At this point i believe the protocol is to pass on the challenge to some more lovely mother (or father) types, so to some of my favourite bloggers Jo Bart, Deer Baby, Thinly spread and Peta Jo, TRUTH OR DARE??

8 Responses to “Get confessing: Part two”

  1. JulieB April 8, 2010 at 5:08 pm #

    Oh, I love these – it’s so interesting to see what people come up with. Number 6 did make me laugh a lot – I have a similar affliction, although can’t say it’s ever been half as extreme as your example!

  2. jomiddleton April 8, 2010 at 5:09 pm #

    Ha ha! Thanks for the mention – flattery will get you EVERYWHERE 🙂

    Great post! Interesting that a lot of your confessions are to do with food or your mouth! I can empathise with the apple one – I don’t like eating fruit with pips or stones or meat with bones in because I’m scared about how close to the pips/stones/bones to eat. The cheese one is just plain weird though…

  3. Estelle April 8, 2010 at 7:14 pm #

    Oh Henri,

    You have me in stitches. I was only recounting your funny hospital treadmill thong story to a couple of girlfriends the other day.

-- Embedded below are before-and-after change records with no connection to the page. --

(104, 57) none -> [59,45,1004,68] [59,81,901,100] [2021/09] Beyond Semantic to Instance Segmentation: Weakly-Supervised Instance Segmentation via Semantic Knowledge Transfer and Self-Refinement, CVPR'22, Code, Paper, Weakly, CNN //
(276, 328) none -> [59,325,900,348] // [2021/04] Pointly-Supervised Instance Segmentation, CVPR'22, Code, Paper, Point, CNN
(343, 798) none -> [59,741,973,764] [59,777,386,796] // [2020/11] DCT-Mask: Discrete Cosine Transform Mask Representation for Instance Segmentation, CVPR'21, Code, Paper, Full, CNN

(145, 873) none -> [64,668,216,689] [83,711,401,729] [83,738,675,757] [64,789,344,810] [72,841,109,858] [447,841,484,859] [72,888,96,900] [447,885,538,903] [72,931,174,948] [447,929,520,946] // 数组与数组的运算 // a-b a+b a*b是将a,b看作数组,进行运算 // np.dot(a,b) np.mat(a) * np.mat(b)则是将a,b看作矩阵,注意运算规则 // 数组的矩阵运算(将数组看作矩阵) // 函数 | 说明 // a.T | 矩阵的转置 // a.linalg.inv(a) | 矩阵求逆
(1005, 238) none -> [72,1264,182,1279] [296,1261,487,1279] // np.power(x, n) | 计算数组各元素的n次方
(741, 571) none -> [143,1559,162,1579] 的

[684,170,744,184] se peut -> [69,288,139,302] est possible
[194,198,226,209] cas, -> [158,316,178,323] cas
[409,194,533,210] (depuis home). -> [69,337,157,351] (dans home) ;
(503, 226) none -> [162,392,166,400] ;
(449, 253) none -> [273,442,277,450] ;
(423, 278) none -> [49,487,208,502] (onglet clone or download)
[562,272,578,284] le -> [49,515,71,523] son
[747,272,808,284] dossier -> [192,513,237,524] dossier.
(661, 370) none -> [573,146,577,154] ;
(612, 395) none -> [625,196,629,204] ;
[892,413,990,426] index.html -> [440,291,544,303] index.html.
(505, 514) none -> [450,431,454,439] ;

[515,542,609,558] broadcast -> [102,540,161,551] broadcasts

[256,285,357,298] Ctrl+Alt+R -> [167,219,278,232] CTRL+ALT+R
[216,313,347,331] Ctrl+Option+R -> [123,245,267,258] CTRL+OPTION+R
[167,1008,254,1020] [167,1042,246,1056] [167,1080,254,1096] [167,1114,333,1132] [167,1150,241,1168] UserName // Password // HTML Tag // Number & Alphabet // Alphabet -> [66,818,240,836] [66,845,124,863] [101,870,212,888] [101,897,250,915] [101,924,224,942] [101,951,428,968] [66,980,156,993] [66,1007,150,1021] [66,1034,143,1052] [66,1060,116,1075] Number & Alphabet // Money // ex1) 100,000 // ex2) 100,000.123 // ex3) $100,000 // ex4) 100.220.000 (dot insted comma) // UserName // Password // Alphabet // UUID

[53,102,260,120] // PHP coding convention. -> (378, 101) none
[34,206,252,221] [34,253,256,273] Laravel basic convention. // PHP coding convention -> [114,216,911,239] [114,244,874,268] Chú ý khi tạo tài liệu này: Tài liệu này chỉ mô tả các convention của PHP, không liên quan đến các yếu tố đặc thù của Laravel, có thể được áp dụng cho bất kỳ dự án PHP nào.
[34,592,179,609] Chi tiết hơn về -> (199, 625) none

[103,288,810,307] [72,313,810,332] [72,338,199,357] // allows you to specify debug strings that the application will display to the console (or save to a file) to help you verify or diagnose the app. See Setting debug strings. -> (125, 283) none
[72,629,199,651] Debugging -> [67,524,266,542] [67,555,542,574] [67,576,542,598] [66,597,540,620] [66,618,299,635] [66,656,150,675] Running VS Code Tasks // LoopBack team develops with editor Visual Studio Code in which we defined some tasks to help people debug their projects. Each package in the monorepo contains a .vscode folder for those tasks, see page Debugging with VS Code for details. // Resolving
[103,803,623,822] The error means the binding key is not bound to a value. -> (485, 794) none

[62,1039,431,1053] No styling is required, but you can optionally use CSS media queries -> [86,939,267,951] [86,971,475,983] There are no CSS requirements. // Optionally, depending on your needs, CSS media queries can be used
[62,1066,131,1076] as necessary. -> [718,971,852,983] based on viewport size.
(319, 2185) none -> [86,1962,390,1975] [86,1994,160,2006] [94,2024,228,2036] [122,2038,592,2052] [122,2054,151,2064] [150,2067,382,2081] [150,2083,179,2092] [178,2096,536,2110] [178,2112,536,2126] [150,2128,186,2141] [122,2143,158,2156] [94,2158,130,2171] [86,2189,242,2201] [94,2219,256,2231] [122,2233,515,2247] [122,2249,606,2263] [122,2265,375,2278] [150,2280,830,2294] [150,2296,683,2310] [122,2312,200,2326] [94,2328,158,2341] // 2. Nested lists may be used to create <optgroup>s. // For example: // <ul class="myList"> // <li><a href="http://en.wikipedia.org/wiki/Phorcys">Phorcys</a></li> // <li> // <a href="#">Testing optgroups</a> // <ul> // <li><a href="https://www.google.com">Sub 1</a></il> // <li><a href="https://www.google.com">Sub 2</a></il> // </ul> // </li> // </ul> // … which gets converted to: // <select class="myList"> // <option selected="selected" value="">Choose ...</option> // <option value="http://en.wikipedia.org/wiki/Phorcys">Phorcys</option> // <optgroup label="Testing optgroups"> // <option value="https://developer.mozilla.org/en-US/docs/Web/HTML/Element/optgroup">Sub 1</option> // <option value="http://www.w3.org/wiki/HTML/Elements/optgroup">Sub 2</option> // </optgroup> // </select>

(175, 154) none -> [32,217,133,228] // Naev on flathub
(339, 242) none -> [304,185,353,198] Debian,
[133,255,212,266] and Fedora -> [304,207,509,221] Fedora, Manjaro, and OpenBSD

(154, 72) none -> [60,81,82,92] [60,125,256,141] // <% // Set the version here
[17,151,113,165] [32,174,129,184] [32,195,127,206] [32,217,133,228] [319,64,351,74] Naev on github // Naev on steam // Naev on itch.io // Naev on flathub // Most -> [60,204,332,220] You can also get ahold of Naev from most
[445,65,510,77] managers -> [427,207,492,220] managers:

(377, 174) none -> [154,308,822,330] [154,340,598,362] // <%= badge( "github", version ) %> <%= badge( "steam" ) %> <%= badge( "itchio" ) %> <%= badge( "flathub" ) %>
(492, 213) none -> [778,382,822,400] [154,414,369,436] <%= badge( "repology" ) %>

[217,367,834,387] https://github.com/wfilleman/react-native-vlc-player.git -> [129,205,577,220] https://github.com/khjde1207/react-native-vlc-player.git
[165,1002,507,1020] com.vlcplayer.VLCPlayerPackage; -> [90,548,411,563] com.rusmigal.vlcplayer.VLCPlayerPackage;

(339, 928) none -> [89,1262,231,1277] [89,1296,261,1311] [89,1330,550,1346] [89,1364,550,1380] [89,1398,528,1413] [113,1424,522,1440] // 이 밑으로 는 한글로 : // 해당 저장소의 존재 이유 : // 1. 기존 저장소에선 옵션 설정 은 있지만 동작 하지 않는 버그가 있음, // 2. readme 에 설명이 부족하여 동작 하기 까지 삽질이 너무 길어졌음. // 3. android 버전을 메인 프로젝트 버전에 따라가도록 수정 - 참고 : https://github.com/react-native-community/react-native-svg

I know I haven’t seen you for about 10 years but some stories seem to pop up out of the woodwork. Sorry if it was a laugh on you and a bit of a cheap trick but they did find it funny and they don’t know who you are!

    • hpretty April 8, 2010 at 7:26 pm #

      hee hee. i aim to please. laugh away ;<)

  4. bsouth April 12, 2010 at 8:19 pm #

    Dare please – my in-laws read my blog!

    You’ve never eaten a banana? Or custard? How on earth did that happen? At least the 19 year old who’d never eaten chicken probably had the excuse of being a vegetarian!

  5. yummymummyno1 April 23, 2010 at 5:43 pm #

    This had me in stitches!! Thanks for linking as I didn’t see this when originally posted and looks like I missed out on a treat! This is without doubt my favourite seven things post that I’ve come across : )

Trackbacks/Pingbacks

  1. A sorry tail « - December 14, 2010

    […] I’m fairly jinxed when it comes to these kind of check ups. I usually find myself wearing totally inappropriate underwear and being asked to do a jig while being filmed. (true, well almost). In any case, I attended the doctor in my Bridget Jones’s pulled up to my […]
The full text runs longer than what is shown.